Certes, le contexte national (et international), riche et angoissant, ne laisse que peu de bande passante pour la vie politique locale dans la tête des Parisiens. Tous les camps s’accordent sur ce point. Seules arrivent à émerger les affaires et « boules puantes ». Enquête pour corruption visant Francis Szpiner en avril, signalement au parquet de Paris des « bijoux cachés » de Rachida Dati en juin, dévoilement des frais de représentation d’Anne Hidalgo en septembre suivi de ceux d’Eric Lejoindre et de l’annonce des dates du procès de Rachida Dati pour corruption à la fin du mois… Les dossiers s’enchaînent, chaque adversaire répond et se déchaîne.

« C’est à l’image du Conseil de Paris depuis 2020. Rachida Dati a choisi la stratégie de bordélisation et d’agressivité sur tous les sujets et envers tout le monde », nous explique un expérimenté élu parisien qui ne voit dans cette période préélectorale qu’un prolongement.

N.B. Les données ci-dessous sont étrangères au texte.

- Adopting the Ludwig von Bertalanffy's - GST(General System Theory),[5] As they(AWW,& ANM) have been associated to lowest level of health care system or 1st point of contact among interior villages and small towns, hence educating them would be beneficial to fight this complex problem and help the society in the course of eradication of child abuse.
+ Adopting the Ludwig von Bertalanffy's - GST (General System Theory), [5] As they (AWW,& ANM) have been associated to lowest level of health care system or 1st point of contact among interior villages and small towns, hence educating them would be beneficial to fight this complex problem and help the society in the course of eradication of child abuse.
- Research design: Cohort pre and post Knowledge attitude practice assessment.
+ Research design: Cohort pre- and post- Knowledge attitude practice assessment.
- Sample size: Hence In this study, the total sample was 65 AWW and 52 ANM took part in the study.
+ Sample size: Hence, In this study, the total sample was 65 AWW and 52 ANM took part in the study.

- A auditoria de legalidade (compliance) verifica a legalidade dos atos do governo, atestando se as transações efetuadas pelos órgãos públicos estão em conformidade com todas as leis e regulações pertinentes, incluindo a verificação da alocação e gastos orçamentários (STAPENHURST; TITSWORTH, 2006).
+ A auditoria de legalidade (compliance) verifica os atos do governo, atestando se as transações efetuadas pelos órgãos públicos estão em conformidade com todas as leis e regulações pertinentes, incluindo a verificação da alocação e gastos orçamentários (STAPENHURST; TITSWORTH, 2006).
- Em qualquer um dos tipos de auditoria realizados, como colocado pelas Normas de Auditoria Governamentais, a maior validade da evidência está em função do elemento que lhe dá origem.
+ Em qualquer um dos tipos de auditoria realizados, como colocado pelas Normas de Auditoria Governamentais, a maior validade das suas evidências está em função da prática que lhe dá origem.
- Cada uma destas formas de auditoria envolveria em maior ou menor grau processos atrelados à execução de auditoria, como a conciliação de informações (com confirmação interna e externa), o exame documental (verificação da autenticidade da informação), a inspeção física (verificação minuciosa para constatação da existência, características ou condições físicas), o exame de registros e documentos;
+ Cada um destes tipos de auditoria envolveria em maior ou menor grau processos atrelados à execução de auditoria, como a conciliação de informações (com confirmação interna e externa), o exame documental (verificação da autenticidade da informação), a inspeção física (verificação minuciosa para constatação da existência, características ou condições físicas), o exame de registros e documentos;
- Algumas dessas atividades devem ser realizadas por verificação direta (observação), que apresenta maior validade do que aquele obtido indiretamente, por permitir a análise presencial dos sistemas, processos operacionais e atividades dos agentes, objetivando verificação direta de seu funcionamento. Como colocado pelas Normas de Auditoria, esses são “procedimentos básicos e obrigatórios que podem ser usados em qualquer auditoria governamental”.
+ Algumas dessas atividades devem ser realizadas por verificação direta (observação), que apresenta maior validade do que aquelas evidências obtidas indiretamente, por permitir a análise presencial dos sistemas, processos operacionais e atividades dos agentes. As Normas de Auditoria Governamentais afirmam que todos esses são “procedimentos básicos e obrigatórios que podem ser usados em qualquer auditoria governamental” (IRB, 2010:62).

« Il est vrai qu’à partir de 2020 et le renouvellement de nos rangs, nous avons choisi d’incarner une opposition « tonique », concède David Alphand, co-président du groupe Changer Paris avec la ministre de la Culture, l’opposition n’a que peu de pouvoir si ce n’est celui du verbe. C’est par là que nous avons choisi d’instaurer un rapport de force. »

Le prolongement des affrontements Dati-Hidalgo (mais sans cette dernière)

Ainsi, et selon notre élu qui préfère garder l’anonymat, le retrait d’Anne Hidalgo, plutôt que de calmer les esprits, a pour conséquence d’enflammer les débats et les échanges : « Avec son départ, beaucoup y voient l’opportunité de leur vie. De plus, alors que Rachida Dati était la grande favorite, ses déboires judiciaires et la remise en cause de sa candidature chez les macronistes, l’affaiblissent et rebattent les cartes. Donc on a de nouveaux candidats très ambitieux qui s’attaquent à la favorite, blessée et plus agressive que jamais. »

Ainsi, la maire du 7e arrondissement de Paris a choisi de poursuivre la stratégie « anti-Hidalgo ». Les trois candidats déclarés à gauche (l’écologiste David Belliard, le communiste Ian Brossat et le socialiste Emmanuel Grégoire) sont tous issus de la majorité municipale. Aussi, débarrassée de la reine-maire, Rachida Dati applique donc la même recette à ses dauphins qu’elle tient pour comptables de son bilan.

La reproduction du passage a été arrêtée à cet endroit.